TASK REQUIREMENTS:
Please transcribe the records precisely; pictures stay out of your copy.

*-*-*

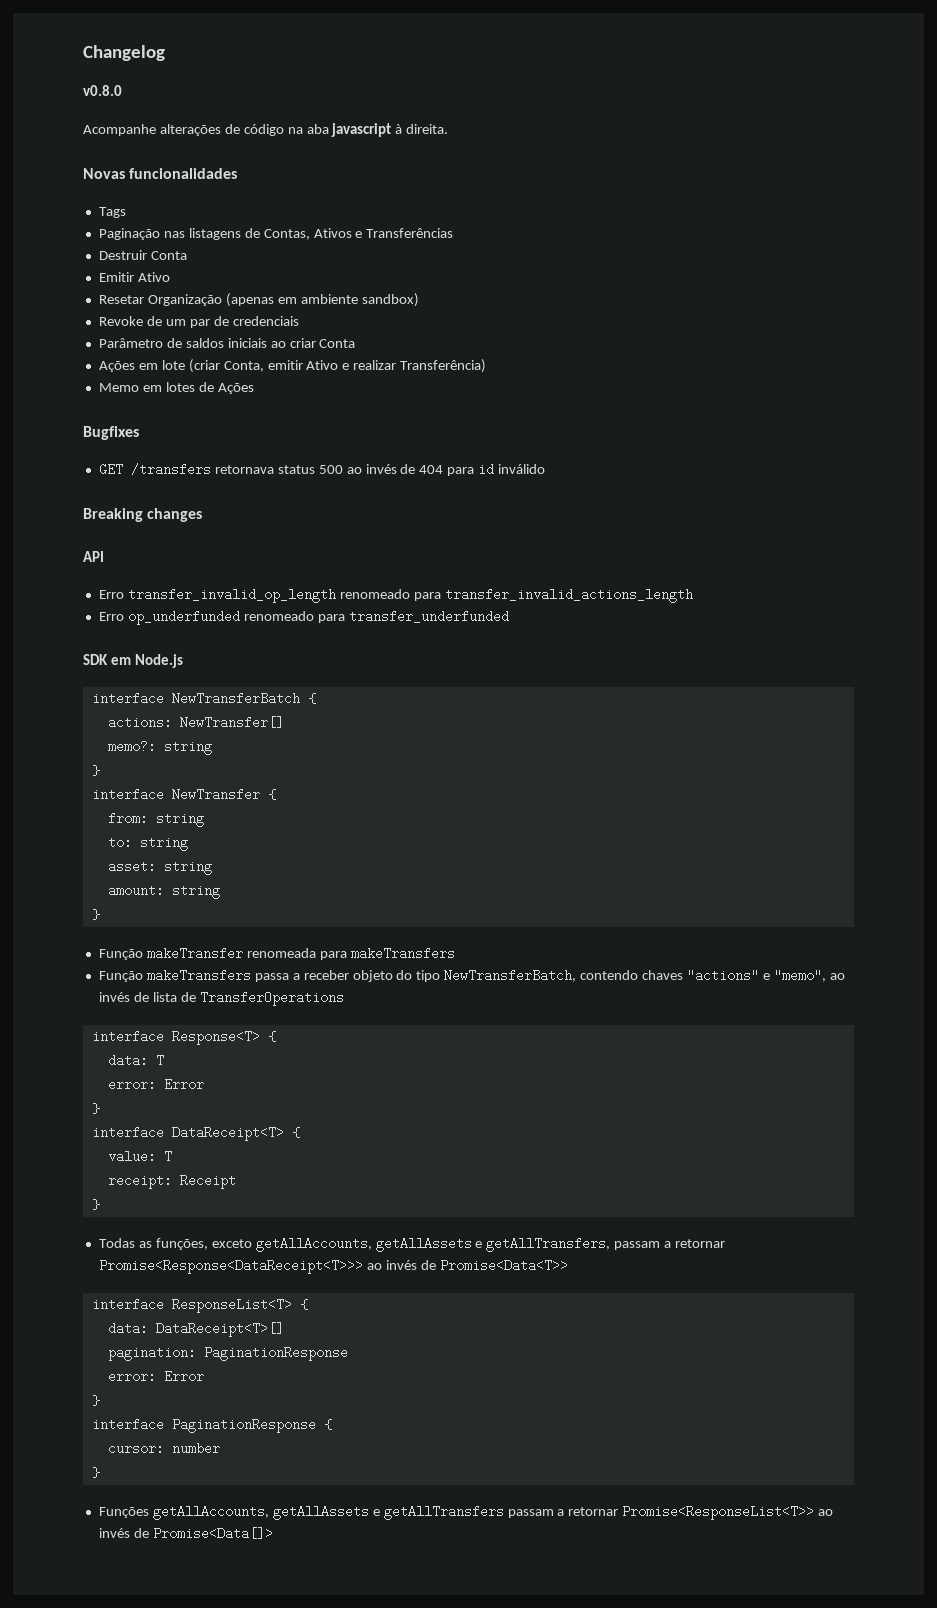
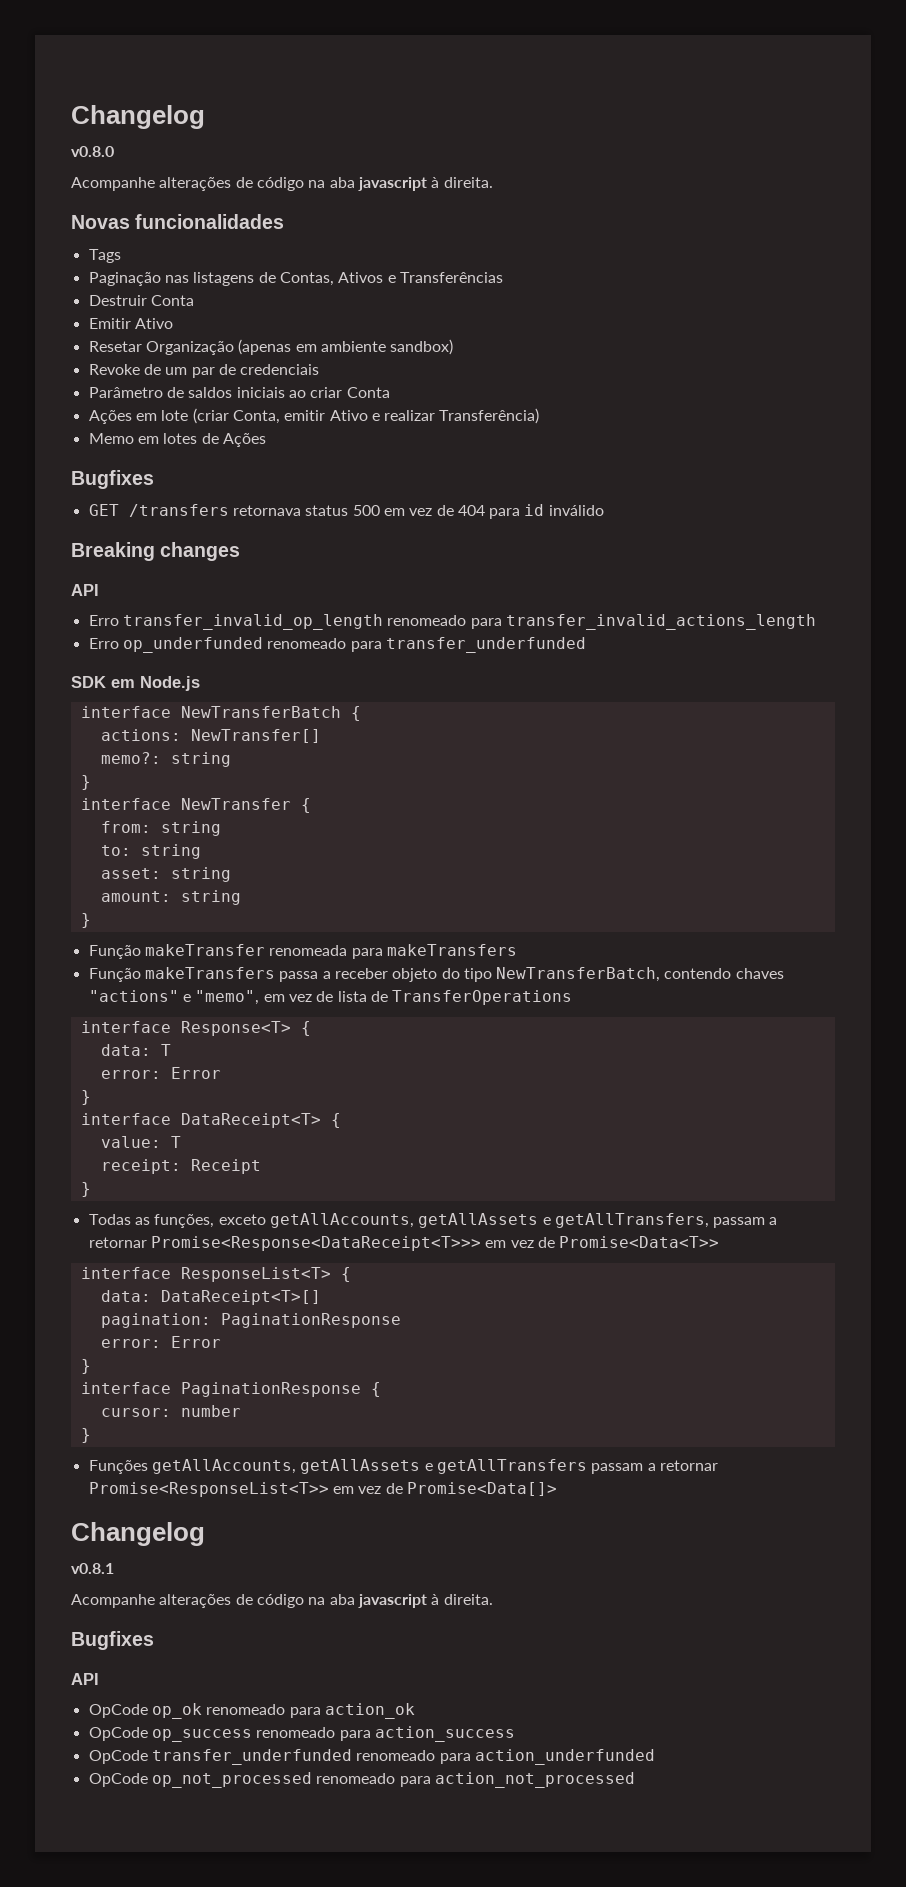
[346,464,397,474] ao invés -> [383,508,433,516] em vez
[829,973,845,980] [98,992,130,1002] ao invés -> [263,994,312,1002] em vez
[366,1260,417,1270] ao invés -> [485,1240,534,1248] em vez
[818,1509,834,1516] [98,1528,130,1538] ao invés -> [332,1486,382,1494] em vez
(273, 1533) none -> [71,1522,205,1546] [71,1563,114,1574] [71,1594,493,1608] [71,1631,154,1650] [71,1673,99,1685] [88,1703,415,1719] [88,1726,515,1742] [88,1749,655,1765] [88,1772,635,1788] // Changelog // v0.8.1 // Acompanhe alterações de código na aba javascript à direita. // Bugfixes // API // OpCode op_ok renomeado para action_ok // OpCode op_success renomeado para action_success // OpCode transfer_underfunded renomeado para action_underfunded // OpCode op_not_processed renomeado para action_not_processed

*-*-*

YOUR SOLUTION:
[346,464,397,474] ao invés -> [383,508,433,516] em vez
[829,973,845,980] [98,992,130,1002] ao invés -> [263,994,312,1002] em vez
[366,1260,417,1270] ao invés -> [485,1240,534,1248] em vez
[818,1509,834,1516] [98,1528,130,1538] ao invés -> [332,1486,382,1494] em vez
(273, 1533) none -> [71,1522,205,1546] [71,1563,114,1574] [71,1594,493,1608] [71,1631,154,1650] [71,1673,99,1685] [88,1703,415,1719] [88,1726,515,1742] [88,1749,655,1765] [88,1772,635,1788] // Changelog // v0.8.1 // Acompanhe alterações de código na aba javascript à direita. // Bugfixes // API // OpCode op_ok renomeado para action_ok // OpCode op_success renomeado para action_success // OpCode transfer_underfunded renomeado para action_underfunded // OpCode op_not_processed renomeado para action_not_processed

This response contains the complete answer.